KEY POINTS:
An Auckland City Council-sponsored effort to find homes for the homeless appears to be succeeding - although many have only moved into temporary accommodation.
A new census of "rough sleepers", conducted by a team of searchers on the night of Sunday June 17, has found only 65 people sleeping rough within a 3km radius of the Sky Tower, 16 fewer than in the last count in May 2005.
But the number classed as homeless in temporary accommodation more than doubled from 26 to 69, including a big jump to 32 in the James Liston Hostel in Freemans Bay.
There were 19 in the Airedale St night shelter, nine in the Salvation Army's Epsom Lodge, five in drug and alcohol detoxification and two each in police cells and Auckland Hospital's emergency department. The last three places were not counted in the last survey.
City Mission crisis care leader Wilf Holt said fewer searchers took part in this year's exercise, but he believed the teams accurately picked up a drop in the number of people sleeping rough in streets, parks and vacant buildings.
"I always ring them every 40 minutes or so to check that they are safe and I would have expected that within the first half hour people would be ringing in saying they had found people," he said.
"I was ringing them and it was like, 'It's embarrassing, we haven't found anybody."'
He said the results reflected a big increase in the social work effort for homeless people since the first such census which found 64 people sleeping rough in May 2004. The increase to 81 people found in the 2005 census was "because we got better at it".
"I don't think we had a rough-sleeper worker in 2004. One had just resigned," Mr Holt said.

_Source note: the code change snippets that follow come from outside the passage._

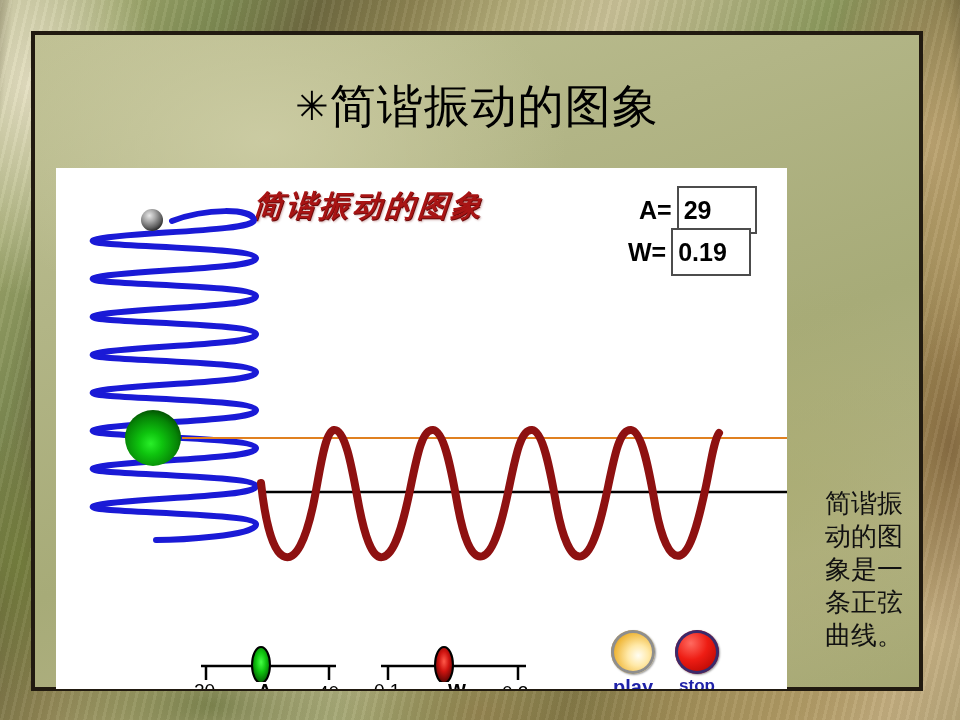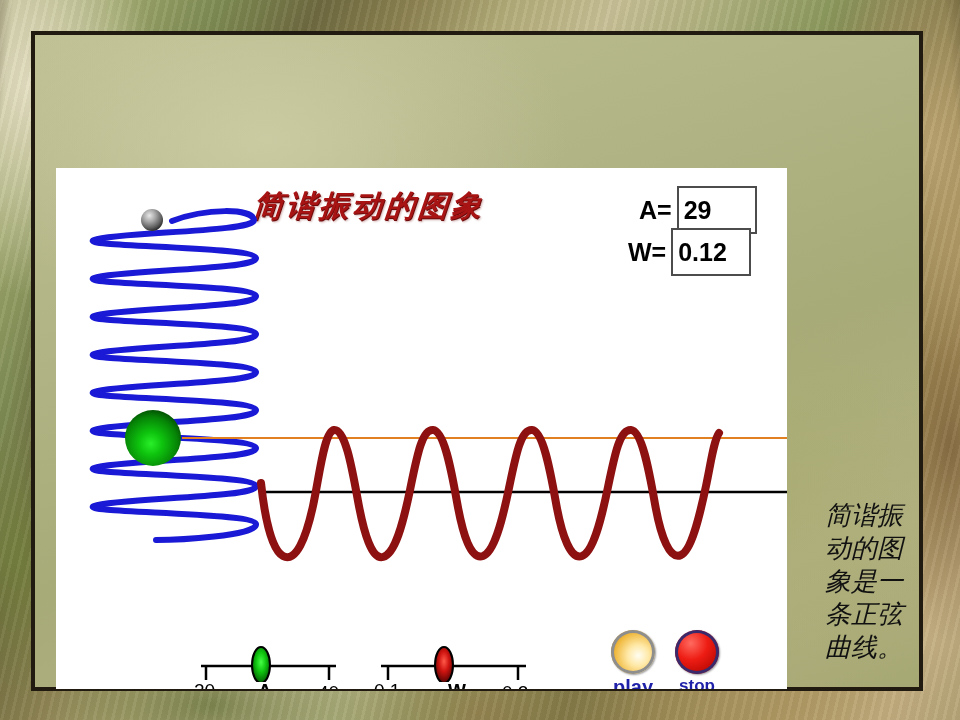"✳简谐振动的图象" div { html: none -> <div> <span>✳</span><span>简谐振动的图象</span> </div> }
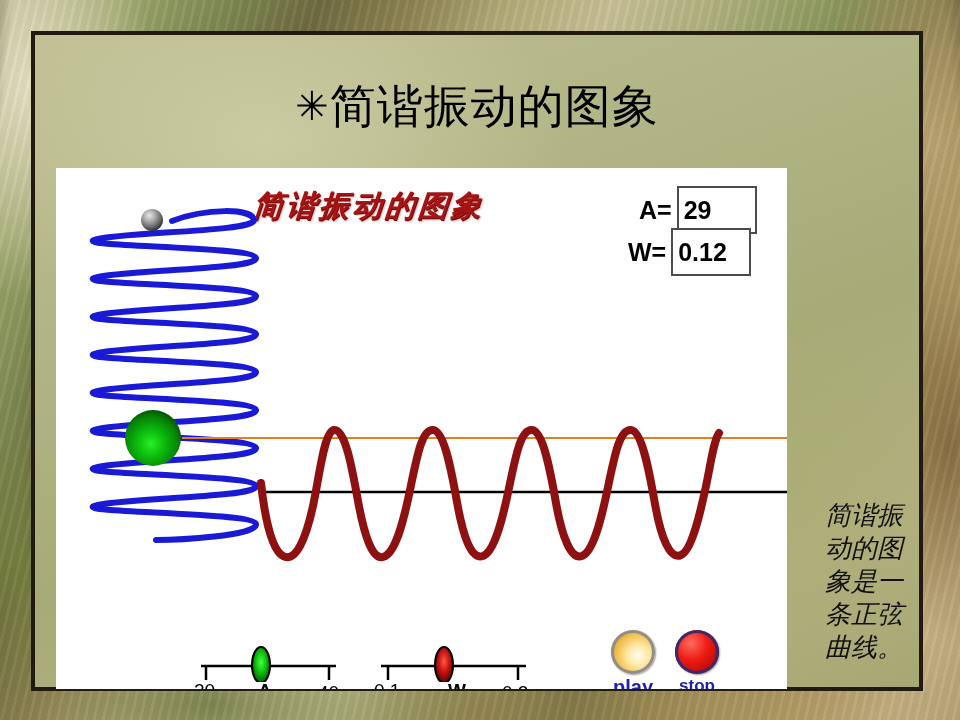"0.12" span.param-box { text: 0.12 -> 0.19 }
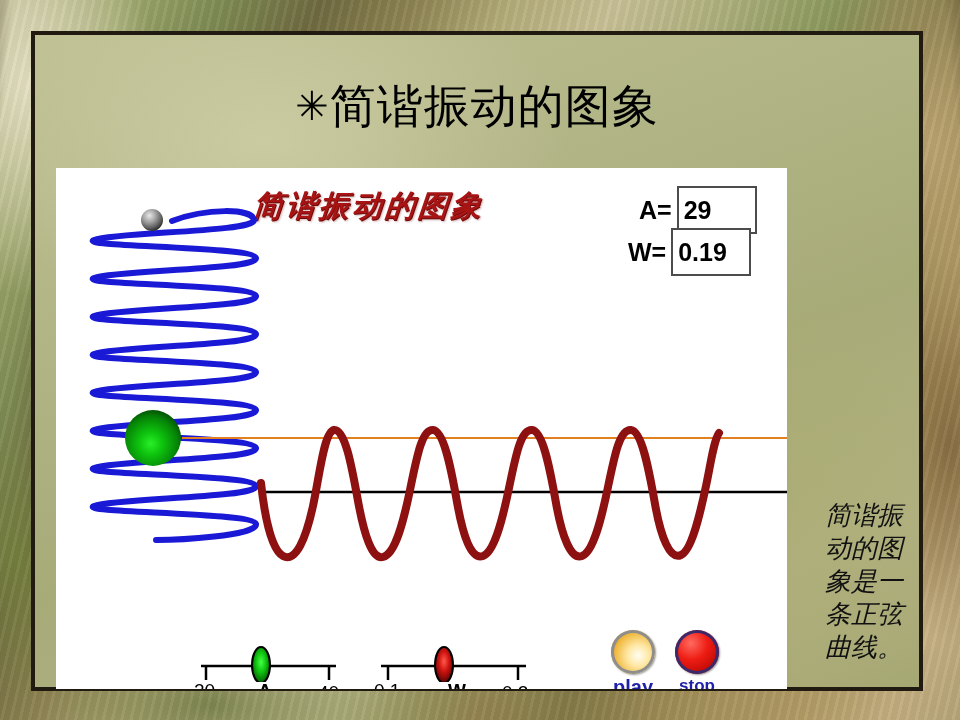"简谐振动的图象是一条正弦曲线。" #side-caption { font-style: italic -> none; top: 464px -> 452px }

The mission now employs two people who work with rough sleepers during the day to help them to find accommodation and deal with issues such as health and legal problems.
In addition, since February it has had a half-time outreach worker funded by the city council, Charlotte Ama, who spends two nights and the early hours of two mornings a week contacting homeless people in the streets and parks, always with a volunteer from the Salvation Army or the Methodist Mission.
She refers people to the daytime staff or directly to health, drug and alcohol, counselling and accommodation providers.
But Mr Holt said the big jump in temporary accommodation reflected a lack of long-term supported housing for people with mental health and other needs.
Housing NZ did not take some homeless people who would cause problems for other tenants.
"For many of our guys who don't have contact with the mental health services, there is no suitable accommodation in the CBD for people with those conditions, and invariably it goes with drug or alcohol use," he said.
The City Mission plans to fill the gap with a $70 million redevelopment of its site in Hobson St which will include 80 one-bedroom flats for the homeless, with social workers on site.
The latest survey found that just over half (51 per cent) of those on the streets and in parks and vacant buildings were again Maori, with one Pacific Islander, down slightly from 58 per cent in the combined Maori/Pacific group in 2005.
Most of the rest (26 per cent) were European, with 5 per cent Asian and 17 per cent whose ethnicity could not be determined.
Four-fifths (79 per cent) were male, with 17 per cent female and 5 per cent where searchers did not get close enough to be sure.
The most common age group (29 per cent) was people in their thirties, then the forties (22 per cent), 50-plus (20 per cent) and under 30 (18 per cent).